Ia menilai, jika Soeharto diberi gelar tersebut, maka seluruh peristiwa pelanggaran hak asasi manusia (HAM) di masa Orde Baru seolah dianggap benar, sementara para aktivis reformasi justru dicap sebagai penjahat.
“Kalau Soeharto mau diangkat pahlawan, maka otomatis mahasiswa (tahun) 1998 yang menggerakkan reformasi dan menggulingkan Soeharto akan disebut penjahat dan pengkhianat. Ini tidak bisa dibenarkan,” ucap Guntur dalam keterangannya, Kamis (23/10/2025).
“Bukan lagi pelanggaran HAM tapi bisa disebut kebenaran oleh rezim Orde Baru Soeharto saat itu,” tambahnya.
Guntur juga menyoroti rencana pemberian gelar Pahlawan Nasional kepada sejumlah tokoh lain seperti Presiden ke-4 RI Abdurrahman Wahid (Gus Dur) dan aktivis buruh perempuan Marsinah, bersamaan dengan Soeharto.
Ia menilai hal itu janggal, karena baik Gus Dur maupun Marsinah dikenal sebagai sosok yang menentang rezim Soeharto.
“Saya miris, untuk mengangkat Soeharto jadi pahlawan, tapi seakan-akan nama seperti Gus Dur dan Marsinah dijadikan barter.

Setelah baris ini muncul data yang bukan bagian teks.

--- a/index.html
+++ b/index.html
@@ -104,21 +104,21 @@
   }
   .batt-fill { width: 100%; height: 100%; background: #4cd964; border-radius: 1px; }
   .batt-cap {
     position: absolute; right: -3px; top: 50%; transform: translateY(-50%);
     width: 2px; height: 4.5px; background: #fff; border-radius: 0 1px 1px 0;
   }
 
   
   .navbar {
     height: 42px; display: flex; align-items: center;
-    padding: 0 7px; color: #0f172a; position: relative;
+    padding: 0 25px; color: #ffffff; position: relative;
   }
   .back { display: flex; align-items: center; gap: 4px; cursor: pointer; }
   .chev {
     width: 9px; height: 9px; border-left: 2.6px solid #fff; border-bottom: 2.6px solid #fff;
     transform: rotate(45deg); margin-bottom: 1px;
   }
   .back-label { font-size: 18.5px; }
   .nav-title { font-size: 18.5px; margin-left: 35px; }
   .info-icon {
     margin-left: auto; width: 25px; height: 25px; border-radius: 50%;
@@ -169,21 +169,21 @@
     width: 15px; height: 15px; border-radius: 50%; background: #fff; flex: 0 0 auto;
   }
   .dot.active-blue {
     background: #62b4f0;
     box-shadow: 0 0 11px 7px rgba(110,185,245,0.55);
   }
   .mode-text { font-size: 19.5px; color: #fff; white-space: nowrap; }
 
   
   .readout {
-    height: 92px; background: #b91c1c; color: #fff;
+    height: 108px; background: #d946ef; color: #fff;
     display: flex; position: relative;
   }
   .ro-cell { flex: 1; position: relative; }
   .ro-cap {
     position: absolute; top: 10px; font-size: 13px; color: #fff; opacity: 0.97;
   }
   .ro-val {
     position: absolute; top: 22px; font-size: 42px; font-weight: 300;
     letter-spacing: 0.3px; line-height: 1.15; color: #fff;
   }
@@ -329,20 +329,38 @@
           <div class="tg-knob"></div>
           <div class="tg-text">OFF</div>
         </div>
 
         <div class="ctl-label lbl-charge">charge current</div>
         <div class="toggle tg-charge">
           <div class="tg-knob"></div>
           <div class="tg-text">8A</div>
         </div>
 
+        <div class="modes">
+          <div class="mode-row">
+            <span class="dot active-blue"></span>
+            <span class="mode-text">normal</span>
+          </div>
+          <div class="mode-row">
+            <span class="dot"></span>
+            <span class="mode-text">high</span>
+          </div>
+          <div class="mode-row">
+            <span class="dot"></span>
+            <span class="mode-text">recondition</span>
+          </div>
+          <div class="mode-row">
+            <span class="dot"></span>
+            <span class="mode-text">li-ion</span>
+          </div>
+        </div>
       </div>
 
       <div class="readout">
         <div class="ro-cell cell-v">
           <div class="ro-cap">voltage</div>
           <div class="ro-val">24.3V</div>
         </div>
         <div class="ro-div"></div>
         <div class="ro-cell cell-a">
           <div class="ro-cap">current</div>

Padahal Gus Dur dan Marsinah dikenal melawan Soeharto dan Orde Baru, maka secara logika tidak mungkin semuanya disebut pahlawan,” ucap Guntur.
Menurut Guntur, justru Gus Dur dan Marsinah lebih layak mendapatkan gelar Pahlawan Nasional.
“Karena melawan Soeharto dan Orde Baru, yang layak jadi pahlawan ya Gus Dur dan Marsinah,” ucapnya.
Ia menegaskan, fakta sejarah mencatat Soeharto sebagai mantan presiden yang digulingkan oleh gerakan Reformasi 1998 karena praktik korupsi, kolusi, nepotisme (KKN), serta tindakan otoriter dan pelanggaran HAM berat.